The First Clue
They did not refer to the incidents
of that odd reception in New York until they had located
a small hotel for themselves, not three blocks away.
It was no cheaper, but they found a pleasant room,
clean and with electric lights. It was not until
they had bathed and were propped up in their beds
for a good-night smoke, which cow-punchers love, that
Bill Gregg asked: “And what gave you the
tip, Ronicky?”
“I dunno. In my business
you got to learn to watch faces, Bill. Suppose
you sit in at a five-handed game of poker. One
gent says everything with his face, while he’s
picking up his cards. Another gent don’t
say a thing, but he shows what he’s got by the
way he moves in his chair, or the way he opens and
shuts his hands. When you said something about
our wad I seen the taxi driver blink. Right after
that he got terrible friendly and said he could steer
us to a friend of his that could put us up for the
night pretty comfortable. Well, it wasn’t
hard to put two and two together. Not that I figured
anything out. Just was walking on my toes, ready
to jump in any direction.”
As for Bill Gregg, he brooded for
a time on what he had heard, then he shook his head
and sighed. “I’d be a mighty helpless
kid in this here town if I didn’t have you along,
Ronicky,” he said.
“Nope,” insisted Ronicky.
“Long as you use another gent for a sort of
guide you feel kind of helpless. But, when you
step off for yourself, everything is pretty easy.
You just were waiting for me to take the lead, or
you’d have done just as much by yourself.”

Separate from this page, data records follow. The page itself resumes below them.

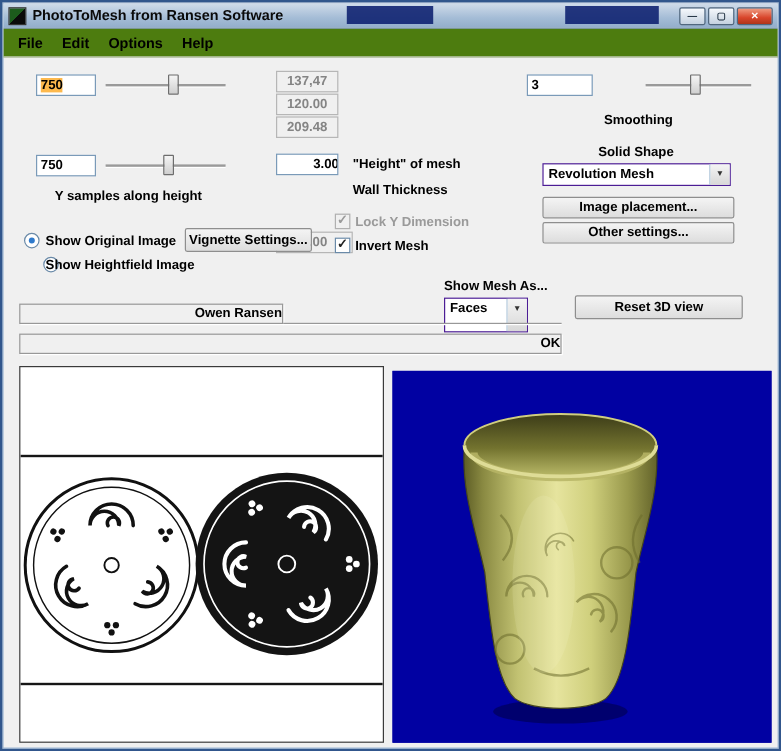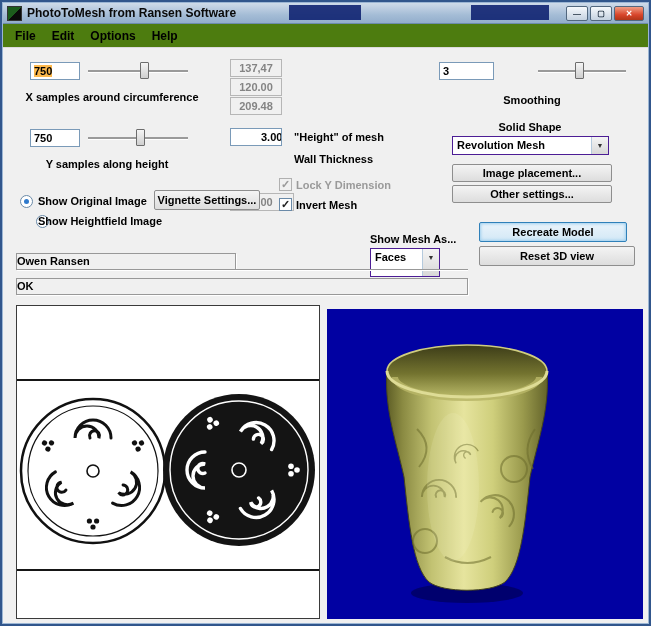--- a/index.html
+++ b/index.html
@@ -103,7 +103,6 @@
     <div class="track"></div>
     <div class="thumb" style="left:52px;"></div>
   </div>
-  <span class="lbl abs" style="left:20px;top:89px;width:180px;text-align:center;">X samples around circumference</span>
 
   <div class="tb disabled abs" style="left:228px;top:57px;width:52px;">137,47</div>
   <div class="tb disabled abs" style="left:228px;top:76px;width:52px;">120.00</div>

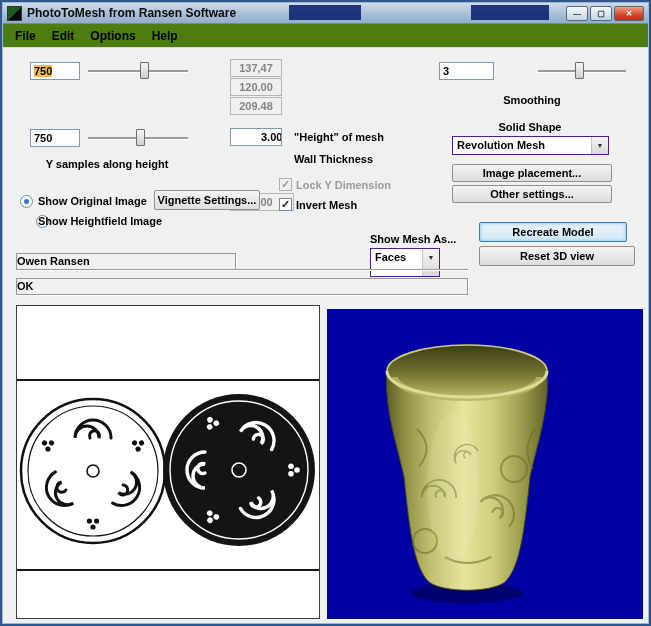--- a/index.html
+++ b/index.html
@@ -156,7 +156,6 @@
     <span class="dd-val">Faces</span>
     <span class="dd-btn">▼</span>
   </div>
-  <div class="btn default abs" style="left:477px;top:220px;width:148px;">Recreate Model</div>
   <div class="btn abs" style="left:477px;top:244px;width:156px;">Reset 3D view</div>
 
   

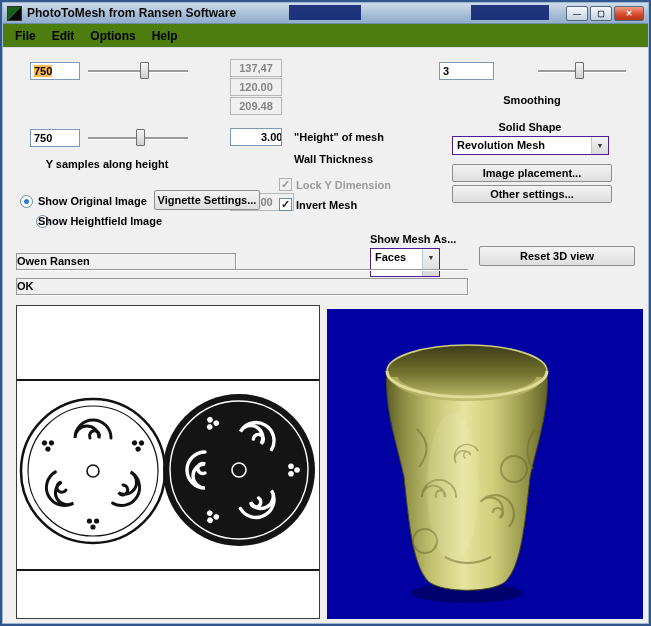--- a/index.html
+++ b/index.html
@@ -61,7 +61,7 @@
   .lbl{white-space:nowrap;}
   .lbl.dim{color:#9a9a9a;}
   
-  .etched{box-sizing:border-box;border:1px solid #989898;background:#f0f0f0;text-align:left;
+  .etched{box-sizing:border-box;border:1px solid #989898;background:#f0f0f0;text-align:right;
     box-shadow:1px 1px 0 #ffffff;line-height:15px;}
   .hline{border-top:1px solid #989898;box-shadow:0 1px 0 #fff;height:0;}
   

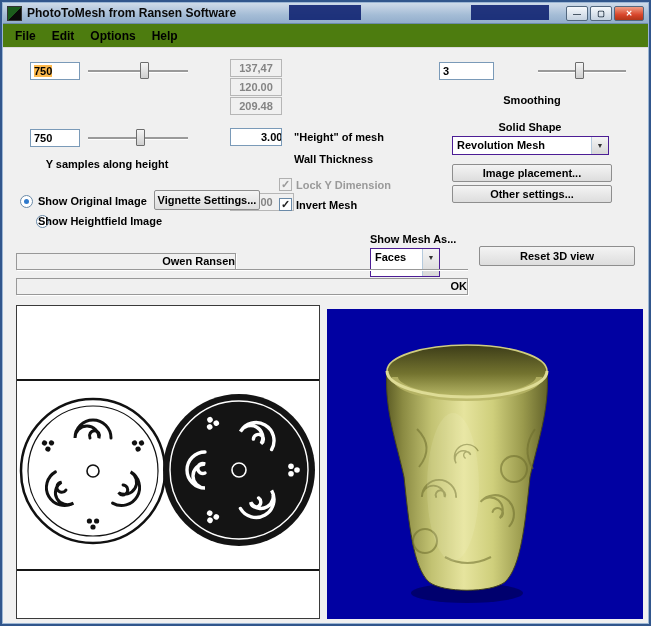--- a/index.html
+++ b/index.html
@@ -156,7 +156,7 @@
     <span class="dd-val">Faces</span>
     <span class="dd-btn">▼</span>
   </div>
-  <div class="btn abs" style="left:477px;top:244px;width:156px;">Reset 3D view</div>
+  <div class="btn abs" style="left:477px;top:244px;width:140px;">Reset 3D view</div>
 
   
   <div class="etched abs" style="left:14px;top:251px;width:220px;height:17px;">Owen Ransen</div>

Again Bill Gregg sighed, as he shook
his head. “If this is what New York is
like,” he said, “we’re in for a pretty
bad time. And this is what they call a civilized
town? Great guns, they need martial law and a
thousand policemen to the block to keep a gent’s
life and pocketbook safe in this town! First
gent we meet tries to bump us off or get our wad.
Don’t look like we’re going to have much
luck, Ronicky.”
“We saved our hides, I guess.”
“That’s about all.”
“And we learned something.”
“Sure.”
“Then I figure it was a pretty good night.
“Another thing, Bill. I
got an idea from that taxi gent. I figure that
whole gang of taxi men are pretty sharp in the eye.

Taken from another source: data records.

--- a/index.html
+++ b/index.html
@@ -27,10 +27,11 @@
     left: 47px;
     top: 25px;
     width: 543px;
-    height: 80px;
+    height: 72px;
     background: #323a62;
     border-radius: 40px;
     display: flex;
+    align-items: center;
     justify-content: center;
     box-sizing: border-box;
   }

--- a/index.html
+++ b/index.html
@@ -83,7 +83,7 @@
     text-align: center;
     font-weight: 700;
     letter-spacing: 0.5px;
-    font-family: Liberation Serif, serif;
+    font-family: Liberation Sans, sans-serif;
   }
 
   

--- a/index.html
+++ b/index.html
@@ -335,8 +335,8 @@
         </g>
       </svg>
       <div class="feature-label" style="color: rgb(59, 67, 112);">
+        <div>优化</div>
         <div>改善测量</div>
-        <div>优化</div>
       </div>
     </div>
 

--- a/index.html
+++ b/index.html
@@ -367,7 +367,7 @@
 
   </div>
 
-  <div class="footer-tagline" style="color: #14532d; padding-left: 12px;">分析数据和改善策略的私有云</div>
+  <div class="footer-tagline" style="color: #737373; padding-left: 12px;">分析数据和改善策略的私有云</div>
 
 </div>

What I mean is that we can tramp up and down along
this here East River, and now and then we’ll
talk to some taxi men that do most of their work from
stands in them parts of the town. Maybe we can
get on her trail that way. Anyways, it’s
an opening.”
“Maybe,” said Bill Gregg
dubiously. He reached under his pillow. “But
I’m sure going to sleep with a gun under my head
in this town!” With this remark he settled himself
for repose and presently was snoring loudly.
Ronicky presented a brave face to
the morning and at once started with Bill Gregg to
tour along the East River. That first day Ronicky
insisted that they simply walk over the whole ground,
so as to become fairly familiar with the scale of
their task. They managed to make the trip before
night and returned to the hotel, footsore from the
hard, hot pavements. There was something unkindly
and ungenerous in those pavements, it seemed to Ronicky.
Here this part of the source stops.